Look through the lines below and copy each one that includes "label".

◇ ◇ ◇ ◇

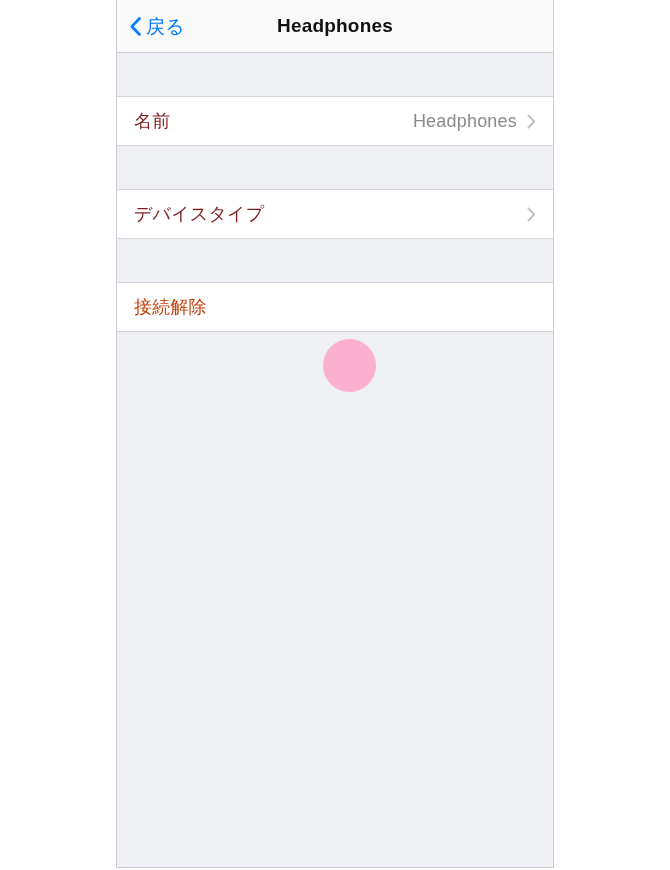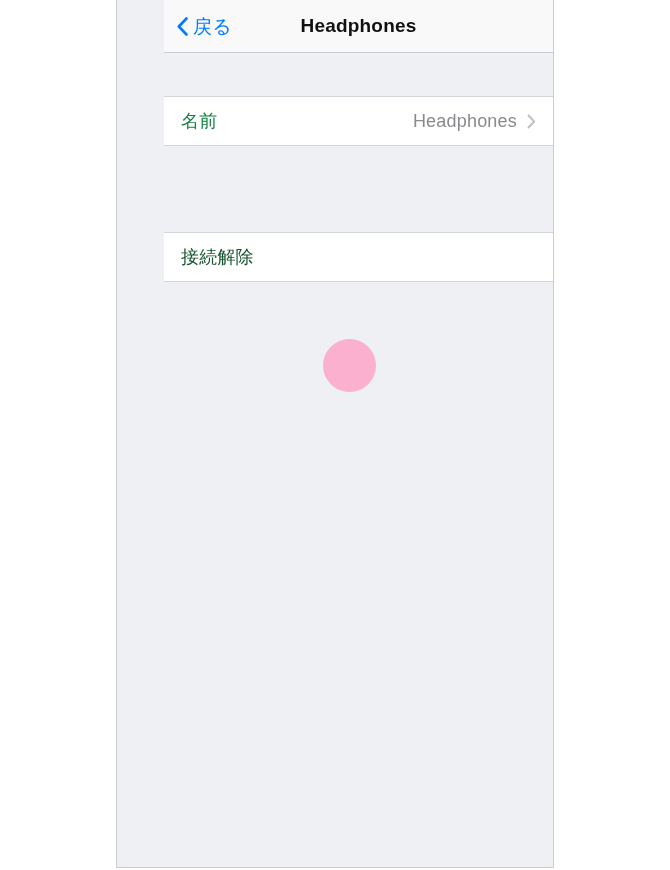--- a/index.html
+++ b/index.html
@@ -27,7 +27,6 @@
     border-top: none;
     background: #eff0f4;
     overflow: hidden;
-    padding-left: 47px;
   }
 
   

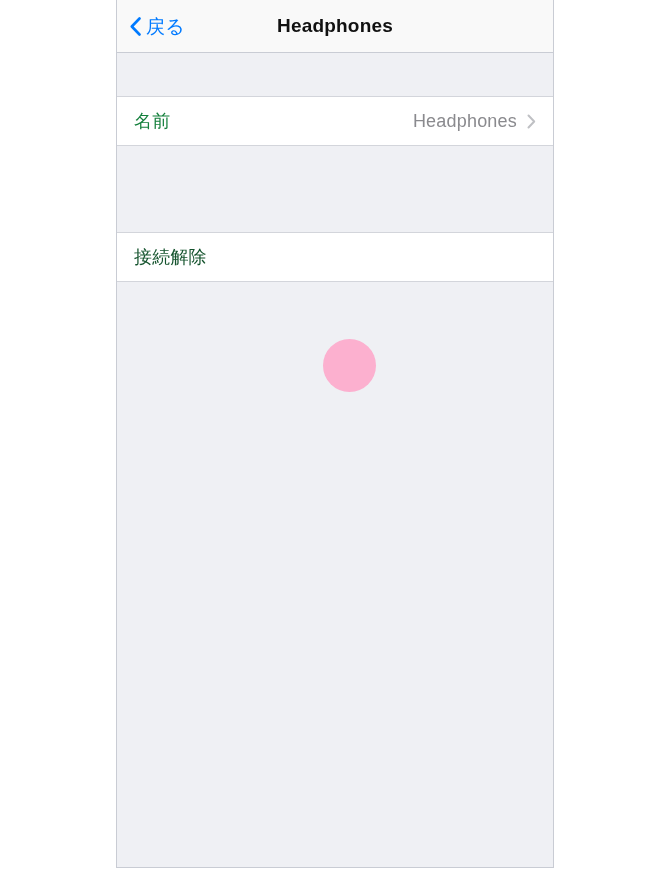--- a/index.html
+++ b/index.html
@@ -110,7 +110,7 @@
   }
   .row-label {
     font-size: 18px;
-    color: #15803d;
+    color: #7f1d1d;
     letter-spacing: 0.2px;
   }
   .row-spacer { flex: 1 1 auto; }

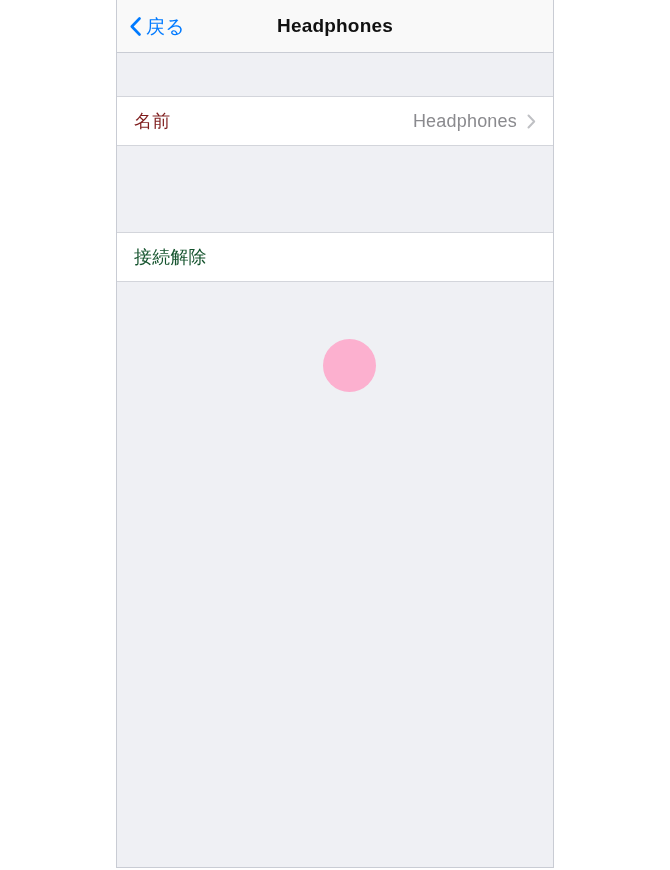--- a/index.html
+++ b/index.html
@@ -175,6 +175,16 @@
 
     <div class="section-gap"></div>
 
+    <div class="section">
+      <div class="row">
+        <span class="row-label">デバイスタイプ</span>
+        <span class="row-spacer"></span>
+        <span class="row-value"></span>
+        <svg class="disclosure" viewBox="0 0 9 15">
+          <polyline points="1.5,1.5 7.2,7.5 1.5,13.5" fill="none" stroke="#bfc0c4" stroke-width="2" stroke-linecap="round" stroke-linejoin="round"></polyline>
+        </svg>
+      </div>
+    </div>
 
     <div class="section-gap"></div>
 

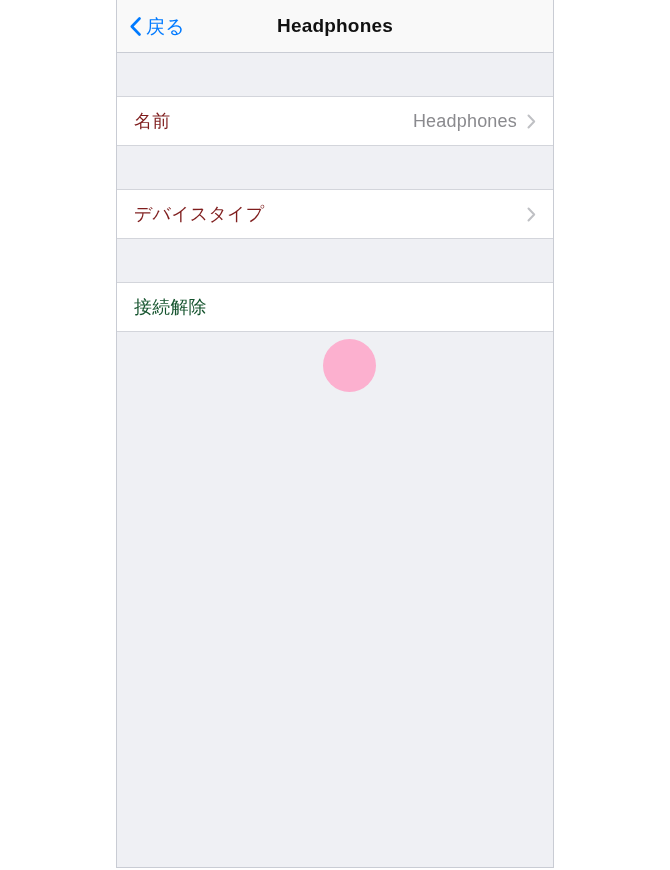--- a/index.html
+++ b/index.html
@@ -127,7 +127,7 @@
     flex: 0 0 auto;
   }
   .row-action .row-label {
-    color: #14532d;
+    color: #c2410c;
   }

◇ ◇ ◇ ◇

Solution below:
   .row-label {
+        <span class="row-label">デバイスタイプ</span>
   .row-action .row-label {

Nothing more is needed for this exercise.